Abstractions like "trust" can sound vague and meaningless, but they identify something specific with practical consequences for development projects.

Trust is the bedrock of civilization.

What does trust have to do with software development?

Trust is involved in the smallest details of life. If you approach an intersection with your turn signal on, other drivers trust you're going to turn. When you set your alarm clock, you are trusting the manufacturer to have made a reliable piece of equipment. When you brush your teeth, you are trusting a store to have sold you untainted toothpaste--actually, you're trusting a whole supply chain.

Any activity involving more than one person relies on cooperation, which is a process of working together to the same end.
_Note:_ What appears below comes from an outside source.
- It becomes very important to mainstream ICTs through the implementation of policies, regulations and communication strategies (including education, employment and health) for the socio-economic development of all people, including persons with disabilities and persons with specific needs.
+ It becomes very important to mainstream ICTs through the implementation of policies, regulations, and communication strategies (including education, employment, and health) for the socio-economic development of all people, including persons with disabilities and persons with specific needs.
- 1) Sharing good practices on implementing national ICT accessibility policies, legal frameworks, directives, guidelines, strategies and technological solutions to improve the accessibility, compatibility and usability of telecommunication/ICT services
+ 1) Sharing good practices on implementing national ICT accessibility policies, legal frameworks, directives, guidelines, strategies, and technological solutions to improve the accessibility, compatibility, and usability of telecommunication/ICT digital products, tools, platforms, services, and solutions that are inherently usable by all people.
Trust is a prerequisite of cooperation. There has to be confidence that collaborators share the goal, are capable of carrying out their role, can be relied on to do so, and will not take other actions to undermine the enterprise.

What would life be like if you couldn't count on other drivers to share the goal of keeping the roads safe, or on manufacturers to share a goal of trading a product with certain stipulated qualities?
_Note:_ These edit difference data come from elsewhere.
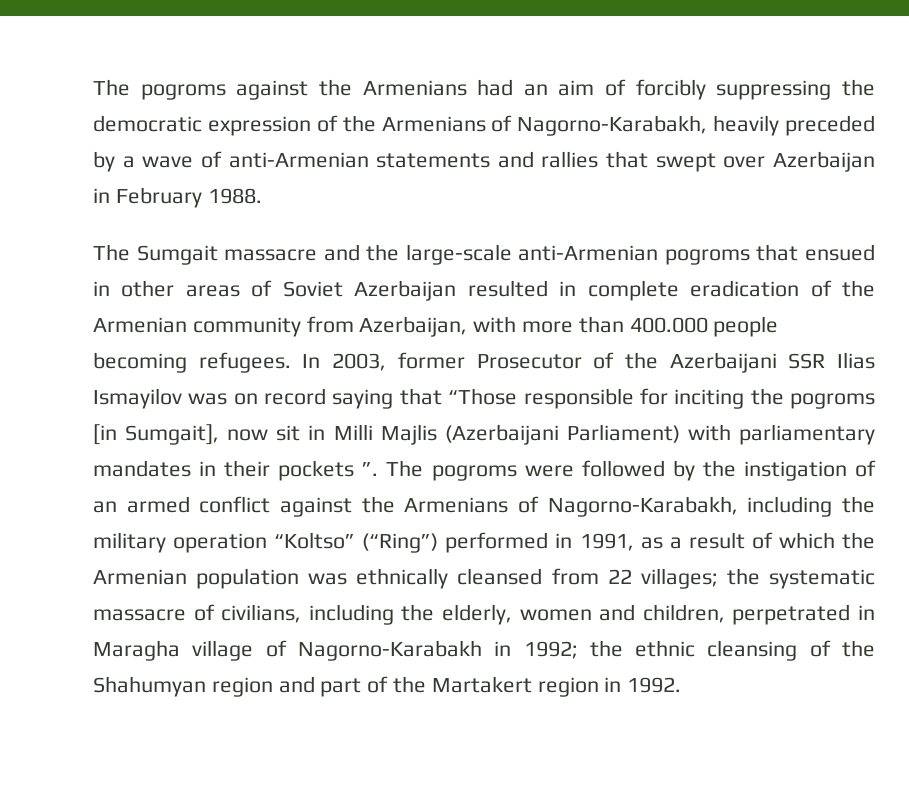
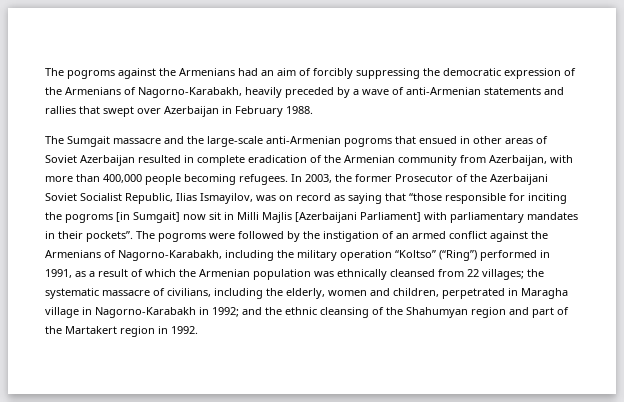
- The Sumgait massacre and the large-scale anti-Armenian pogroms that ensued in other areas of Soviet Azerbaijan resulted in complete eradication of the Armenian community from Azerbaijan, with more than 400.000 people becoming refugees.
+ The Sumgait massacre and the large-scale anti-Armenian pogroms that ensued in other areas of Soviet Azerbaijan resulted in complete eradication of the Armenian community from Azerbaijan, with more than 400,000 people becoming refugees.
- In 2003, former Prosecutor of the Azerbaijani SSR Ilias Ismayilov was on record saying that “Those responsible for inciting the pogroms [in Sumgait], now sit in Milli Majlis (Azerbaijani Parliament) with parliamentary mandates in their pockets ”.
+ In 2003, the former Prosecutor of the Azerbaijani Soviet Socialist Republic, Ilias Ismayilov, was on record as saying that “those responsible for inciting the pogroms [in Sumgait] now sit in Milli Majlis [Azerbaijani Parliament] with parliamentary mandates in their pockets”.
- the systematic massacre of civilians, including the elderly, women and children, perpetrated in Maragha village of Nagorno-Karabakh in 1992;
+ the systematic massacre of civilians, including the elderly, women and children, perpetrated in Maragha village in Nagorno-Karabakh in 1992;
- the ethnic cleansing of the Shahumyan region and part of the Martakert region in 1992.
+ and the ethnic cleansing of the Shahumyan region and part of the Martakert region in 1992.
For software development, just think of the team dysfunctions that result when trust isn't there:

  • The project sponsor doesn't trust the team to deliver on time, so she micromanages the schedule.
  • The developers don't trust the business to value quality work, so they cut corners.
  • The project manager doesn't trust the team's estimates, so he pads them by a factor of three.
  • The lead developer doesn't trust the rest of the team to produce quality code, so she exhaustively reviews each commit personally.

You can probably think of many more examples. The level of trust on a project has a measurable impact on productivity. Abstractions like "trust" can sound vague and meaningless, but they identify something specific with practical consequences.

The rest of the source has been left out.